You’re actually Enthusiast A. So stick with the A observations ;~). Where are you (photographically)? Where have you been? Where do you see yourself going? What constitutes a great photo to you? Have you ever achieved one? If so, how and with what? Have you maxed out your achievement with your current equipment? How? Whose work do you admire? Why do you admire it (hint: it isn’t because of the logo on the front of their camera)?
I’ve watched a few hobbyists and enthusiasts get worse at photography with better equipment. That’s because ultimately it isn’t the equipment that makes the hundreds of decisions that go into making a great photograph. Indeed, more sophisticated equipment sometimes adds decisions you have to make in the spur of a moment. Photos are about moments, so you don’t want to be taking too long to make those decisions.
Let me try to put the conundrum of choice into context for you.
I obviously have my pick of pretty much any photographic gear.
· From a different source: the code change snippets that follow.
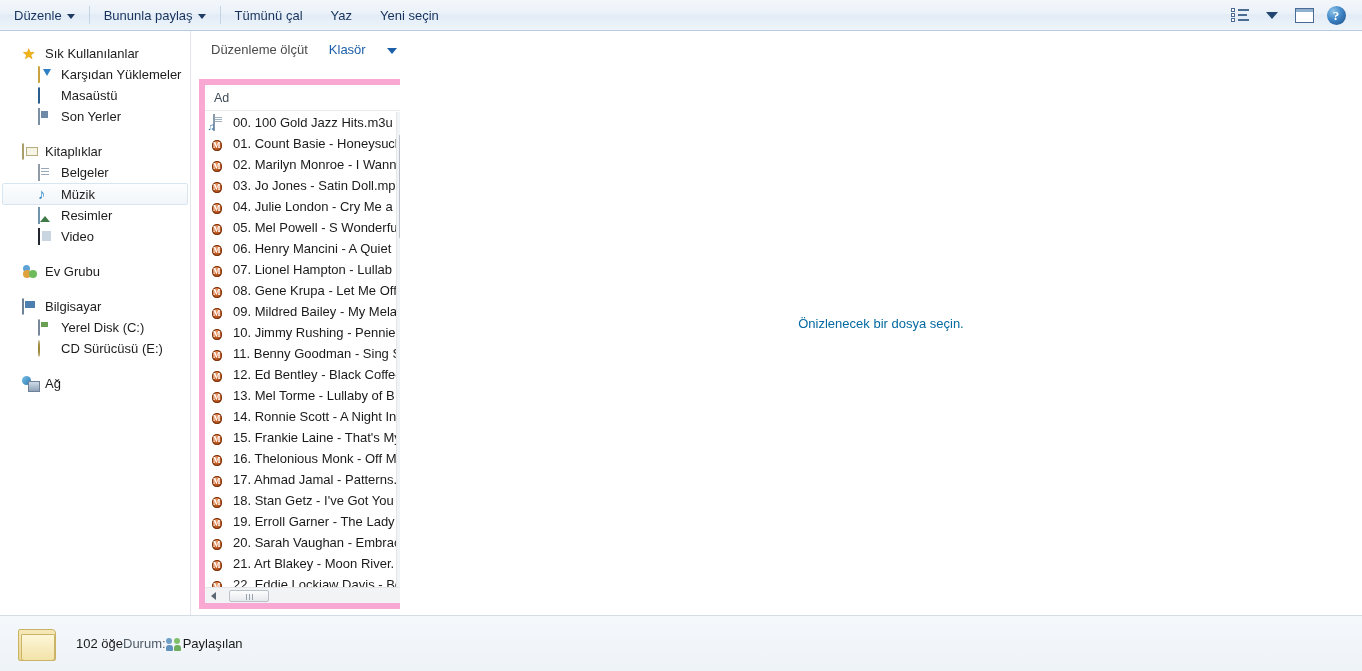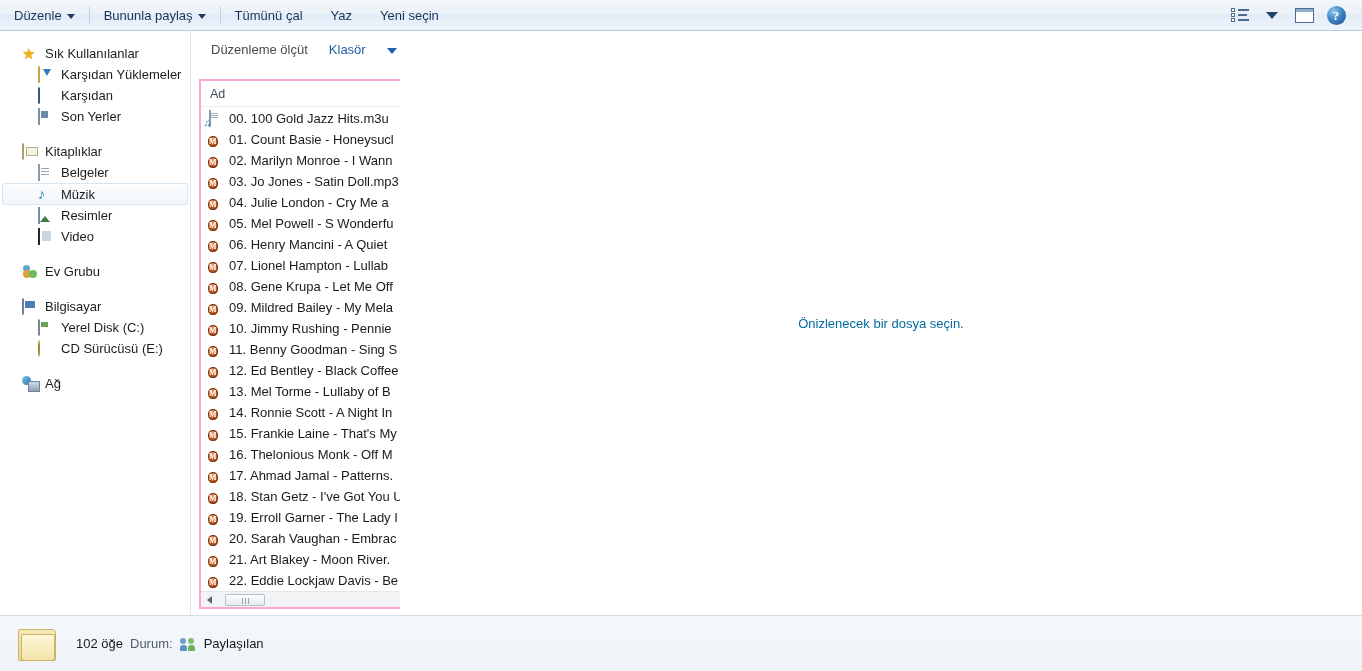"Karşıdan" span.lbl { text: Karşıdan -> Masaüstü }
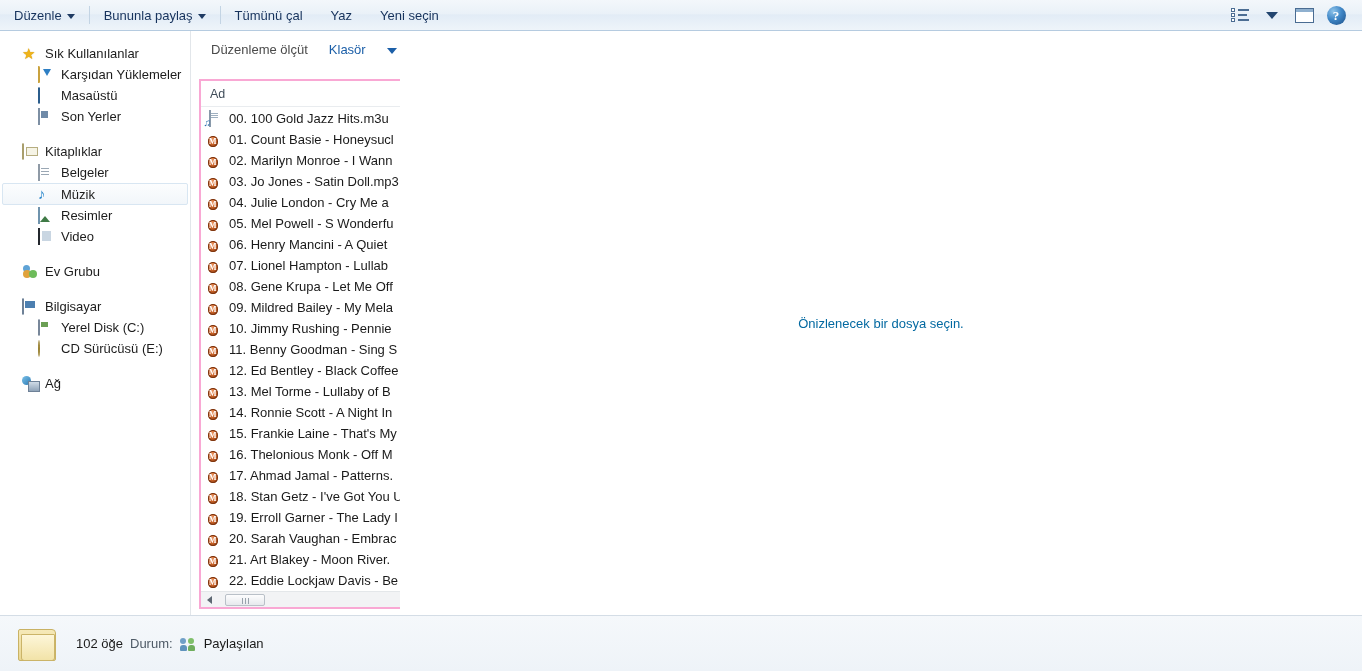"Ad" .listframe { border: 2px solid #f9a8d4 -> 6px solid #f9a8d4 }
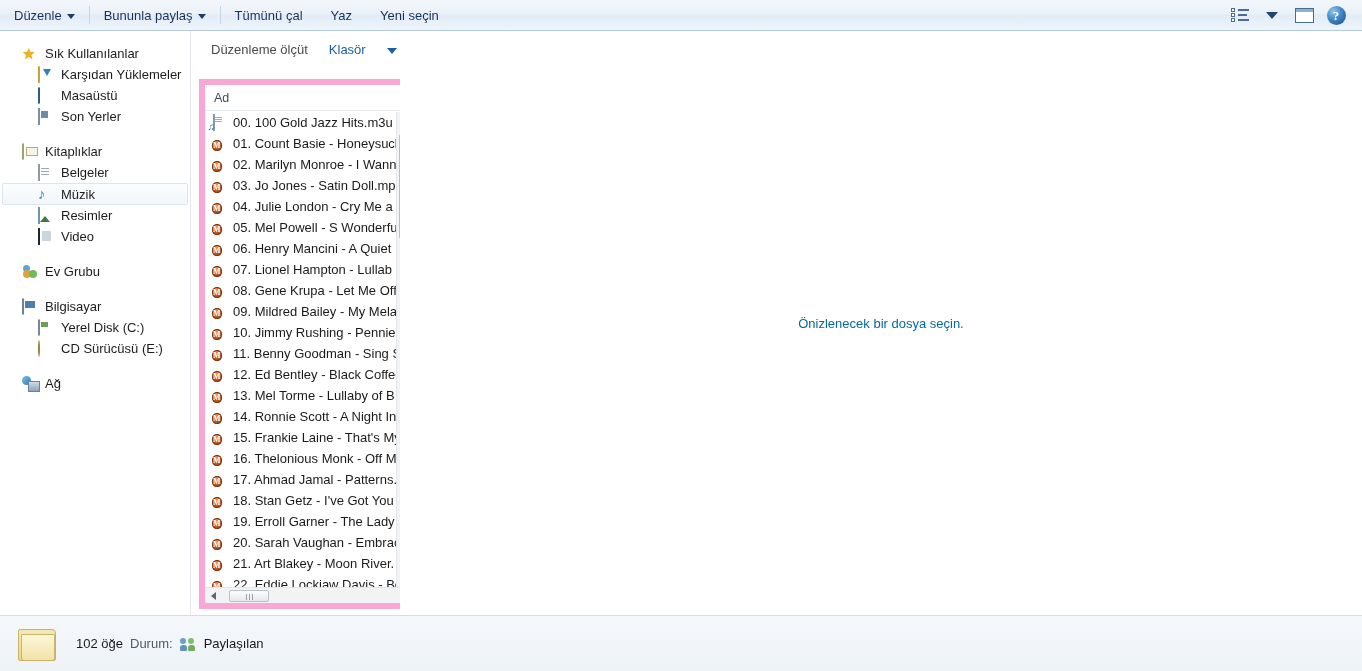"102 öğe" .status-text { gap: 7px -> none }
If I don’t own it, I can borrow it from this site’s exclusive advertiser. For my pro work with clients, I’m very careful about my equipment decisions, and make the best possible choice for what I believe will result in the best possible work for the client.
I take photos casually, too. I have three casual trips this year where I’d like to take some photos if I find them, but where I really want to spend most of my time trying to get to know the place. I have no specific requirement to come back with a photograph of something. But I’m sure I will come back with some photographs. This is very akin to the vacation photography a number of you do.
So, which camera do I pick?
I only produced two bullets up above because these were the two specific camera categories I’ve been considering taking on those casual trips. I don’t want to load myself up with camera gear, so smaller and lighter is going to pretty much mean my Z9 cameras sit in the office gear lock-up while I’m out on those trips.
It’s easy for me to say Nikon Z50 or Z6 II because I also have access to pretty much any lens for them. But I also run this mirrorless site that covers all brands, so I’m not going to just say “Nikon” and be done with my decision. The more experience I get with all the brands, the more I can deliver useful and insightful information to you, obviously.
I’ll probably end up carrying a different set of gear on each of those casual trips, but even there I’ve identified nine contenders and we’re only talking about three trips, so I’m in the same choice conundrum as some of you, though for a different reason. And we haven’t even got to lens choices yet (probably just going to be one kit lens, maybe an additional prime; again, I’m not going to carry much gear).
So how do I decide? How do you decide?
It gets back to those questions in the paragraph starting with “You’re actually Enthusiast A.” And a bunch more questions. For you that should also be salted with “which brand are you most familiar with.”
Now go buy a camera that you can grow into (as opposed to out of), and you have your decision. Simple as that ;~).